**Content revision data**
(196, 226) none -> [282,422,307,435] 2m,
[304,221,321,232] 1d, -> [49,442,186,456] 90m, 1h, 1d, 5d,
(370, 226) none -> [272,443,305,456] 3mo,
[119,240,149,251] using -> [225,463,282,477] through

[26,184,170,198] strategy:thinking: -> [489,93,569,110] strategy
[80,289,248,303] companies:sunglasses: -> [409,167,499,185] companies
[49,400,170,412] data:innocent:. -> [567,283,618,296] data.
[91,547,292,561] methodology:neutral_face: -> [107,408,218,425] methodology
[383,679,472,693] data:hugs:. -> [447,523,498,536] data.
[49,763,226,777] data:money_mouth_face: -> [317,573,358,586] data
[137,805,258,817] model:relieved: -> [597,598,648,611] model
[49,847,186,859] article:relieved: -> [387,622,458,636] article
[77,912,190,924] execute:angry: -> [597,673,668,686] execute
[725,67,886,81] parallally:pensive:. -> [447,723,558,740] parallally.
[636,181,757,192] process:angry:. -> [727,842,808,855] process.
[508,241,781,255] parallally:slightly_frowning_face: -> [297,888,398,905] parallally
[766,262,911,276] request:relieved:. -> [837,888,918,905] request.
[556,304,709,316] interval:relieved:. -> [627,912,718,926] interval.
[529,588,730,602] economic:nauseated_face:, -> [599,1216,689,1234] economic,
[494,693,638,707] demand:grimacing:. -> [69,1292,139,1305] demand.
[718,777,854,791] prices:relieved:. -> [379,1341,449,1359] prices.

**ASSIGNMENT**
Every line of the data should be copied exactly.

**TASK RESULT**
(196, 226) none -> [282,422,307,435] 2m,
[304,221,321,232] 1d, -> [49,442,186,456] 90m, 1h, 1d, 5d,
(370, 226) none -> [272,443,305,456] 3mo,
[119,240,149,251] using -> [225,463,282,477] through

[26,184,170,198] strategy:thinking: -> [489,93,569,110] strategy
[80,289,248,303] companies:sunglasses: -> [409,167,499,185] companies
[49,400,170,412] data:innocent:. -> [567,283,618,296] data.
[91,547,292,561] methodology:neutral_face: -> [107,408,218,425] methodology
[383,679,472,693] data:hugs:. -> [447,523,498,536] data.
[49,763,226,777] data:money_mouth_face: -> [317,573,358,586] data
[137,805,258,817] model:relieved: -> [597,598,648,611] model
[49,847,186,859] article:relieved: -> [387,622,458,636] article
[77,912,190,924] execute:angry: -> [597,673,668,686] execute
[725,67,886,81] parallally:pensive:. -> [447,723,558,740] parallally.
[636,181,757,192] process:angry:. -> [727,842,808,855] process.
[508,241,781,255] parallally:slightly_frowning_face: -> [297,888,398,905] parallally
[766,262,911,276] request:relieved:. -> [837,888,918,905] request.
[556,304,709,316] interval:relieved:. -> [627,912,718,926] interval.
[529,588,730,602] economic:nauseated_face:, -> [599,1216,689,1234] economic,
[494,693,638,707] demand:grimacing:. -> [69,1292,139,1305] demand.
[718,777,854,791] prices:relieved:. -> [379,1341,449,1359] prices.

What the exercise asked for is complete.